Note from David Healy: It was tempting not to run this post today for fear it might get lost in the wash of the Clinton-Trump debate. But today is the fourteenth anniversary of the day FDA issued an approvable letter for Paxil for children, as well as the fifty-fourth anniversary of the 1962 FDA Act that created the playing field on which Study 329 happened. It’s also World Mental Health Day. Freud might have been amused.
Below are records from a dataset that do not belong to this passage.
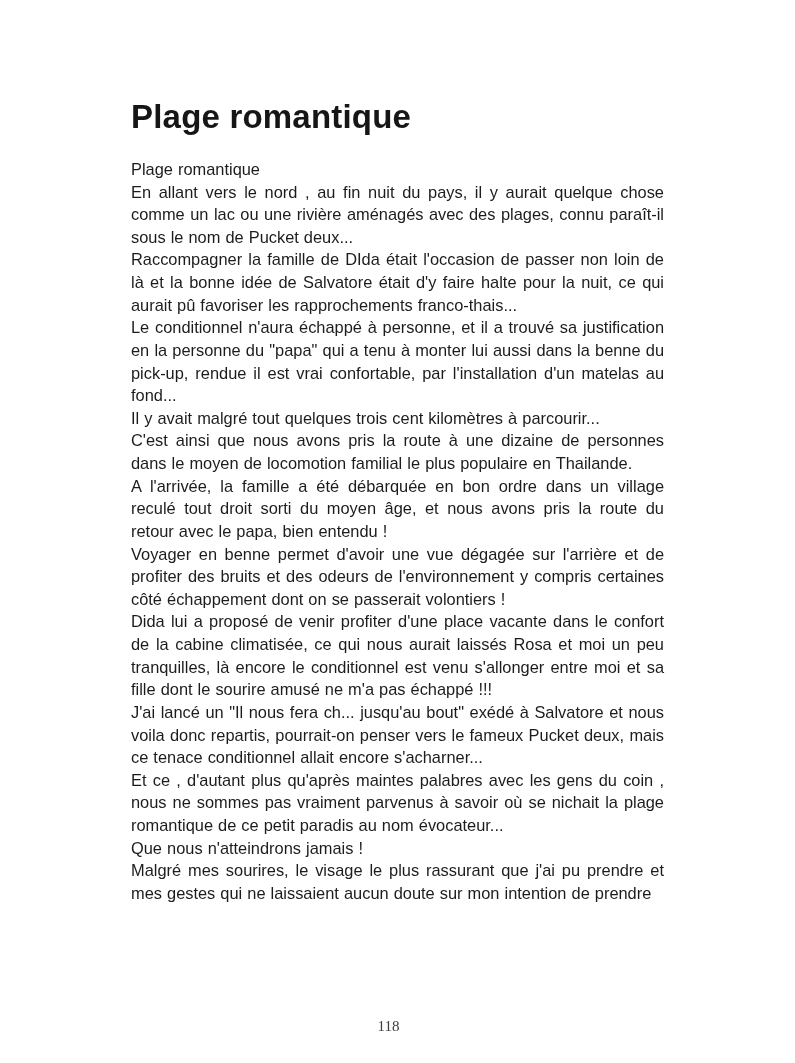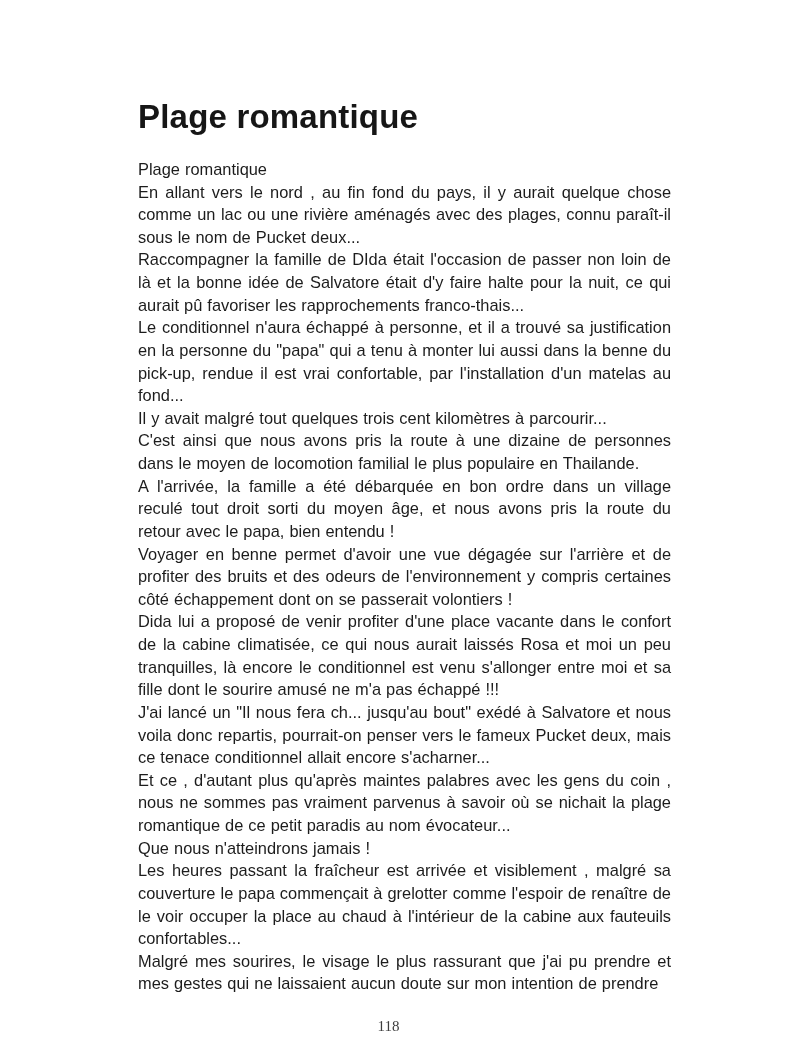--- a/index.html
+++ b/index.html
@@ -18,7 +18,7 @@
   }
   .content {
     position: absolute;
-    left: 138px;
+    left: 131px;
     top: 99px;
     width: 533px;
   }

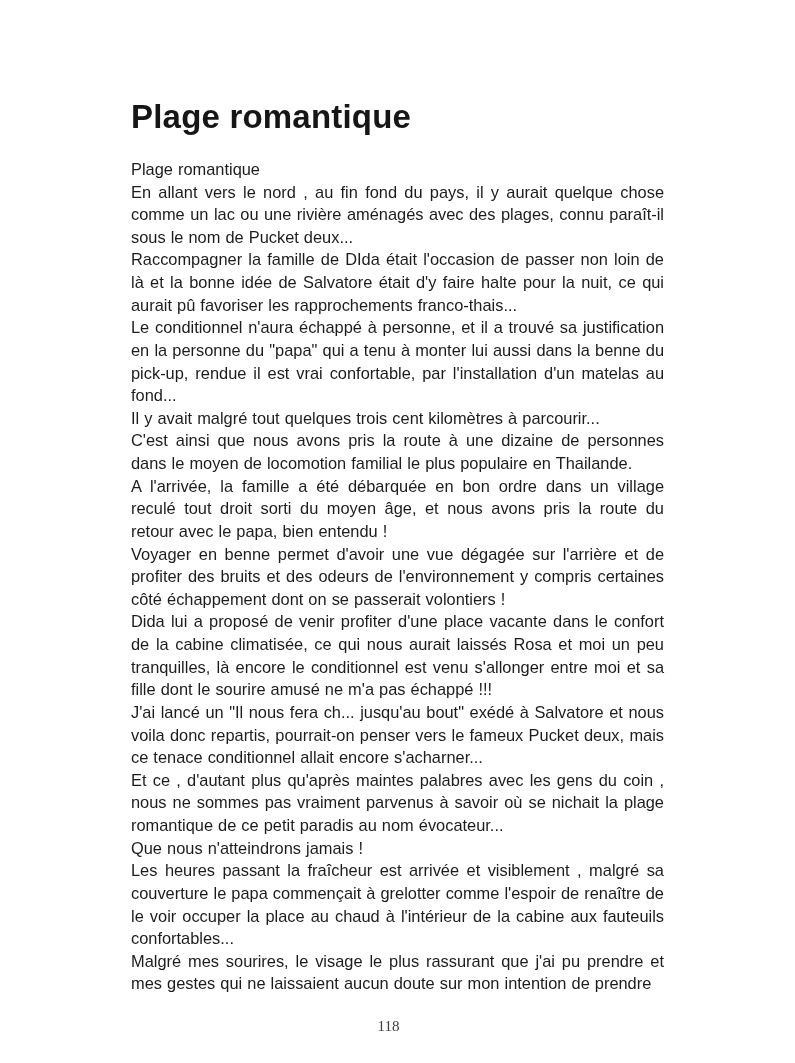--- a/index.html
+++ b/index.html
@@ -56,7 +56,7 @@
     <h1 class="chapter-title">Plage romantique</h1>
     <div class="body-text">
         <p>Plage romantique</p>
-        <p>En allant vers le nord , au fin fond du pays, il y aurait quelque chose comme un lac ou une rivière aménagés avec des plages, connu paraît-il sous le nom de Pucket deux...</p>
+        <p>En allant vers le nord , au fin nuit du pays, il y aurait quelque chose comme un lac ou une rivière aménagés avec des plages, connu paraît-il sous le nom de Pucket deux...</p>
         <p>Raccompagner la famille de DIda était l'occasion de passer non loin de là et la bonne idée de Salvatore était d'y faire halte pour la nuit, ce qui aurait pû favoriser les rapprochements franco-thais...</p>
         <p>Le conditionnel n'aura échappé à personne, et il a trouvé sa justification en la personne du "papa" qui a tenu à monter lui aussi dans la benne du pick-up, rendue il est vrai confortable, par l'installation d'un matelas au fond...</p>
         <p>Il y avait malgré tout quelques trois cent kilomètres à parcourir...</p>

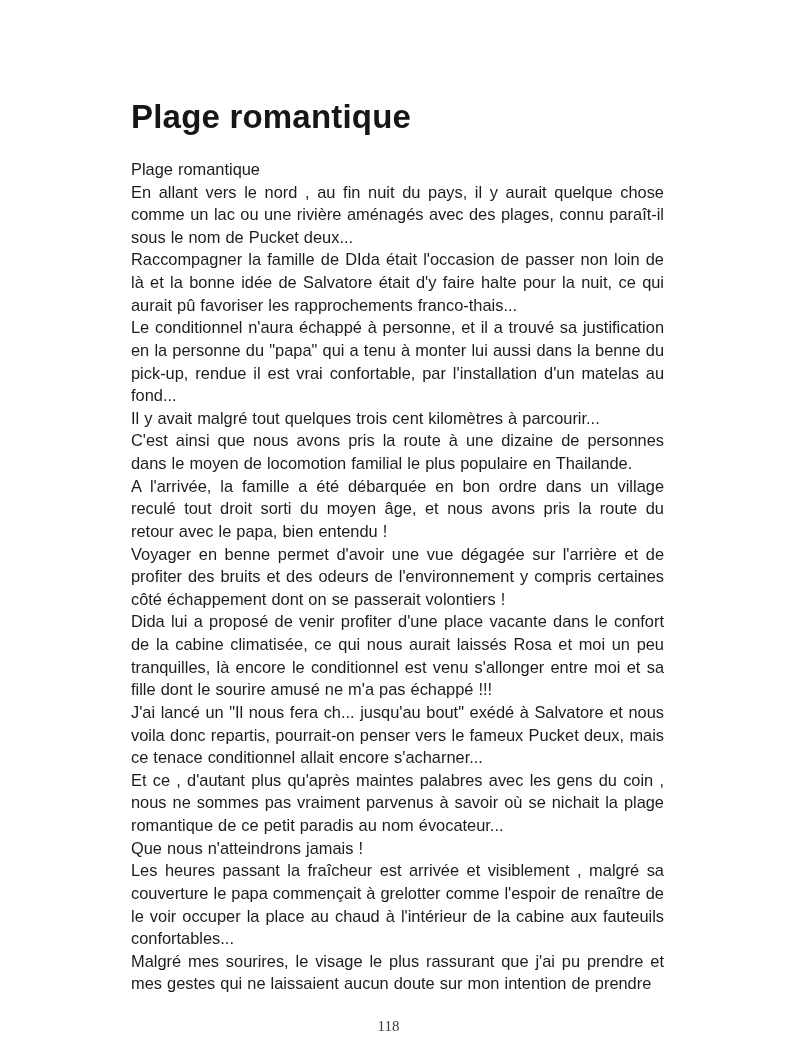--- a/index.html
+++ b/index.html
@@ -67,7 +67,6 @@
         <p>J'ai lancé un "Il nous fera ch... jusqu'au bout" exédé à Salvatore et nous voila donc repartis, pourrait-on penser vers le fameux Pucket deux, mais ce tenace conditionnel allait encore s'acharner...</p>
         <p>Et ce , d'autant plus qu'après maintes palabres avec les gens du coin , nous ne sommes pas vraiment parvenus à savoir où se nichait la plage romantique de ce petit paradis au nom évocateur...</p>
         <p>Que nous n'atteindrons jamais !</p>
-        <p>Les heures passant la fraîcheur est arrivée et visiblement , malgré sa couverture le papa commençait à grelotter comme l'espoir de renaître de le voir occuper la place au chaud à l'intérieur de la cabine aux fauteuils confortables...</p>
         <p>Malgré mes sourires, le visage le plus rassurant que j'ai pu prendre et mes gestes qui ne laissaient aucun doute sur mon intention de prendre</p>
       </div>
   </div>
Study 329 recruited its last patient in 1997. The data was analyzed in 1998. Faced with the results, the plan was to pick out the good bits and publish them. This meant never publishing the Continuation Phase – the 24 week extension to the Acute Phase of Study 329. The good bits of the Acute Phase became the Keller et al 2001 paper – possibly now the most famous clinical trial publication of all time.
The Continuation Phase was published for the first time by Le Noury and colleagues in September 2016 – eighteen years later. It is available HERE along with reviews from JAACAP – not the journal in which it was published.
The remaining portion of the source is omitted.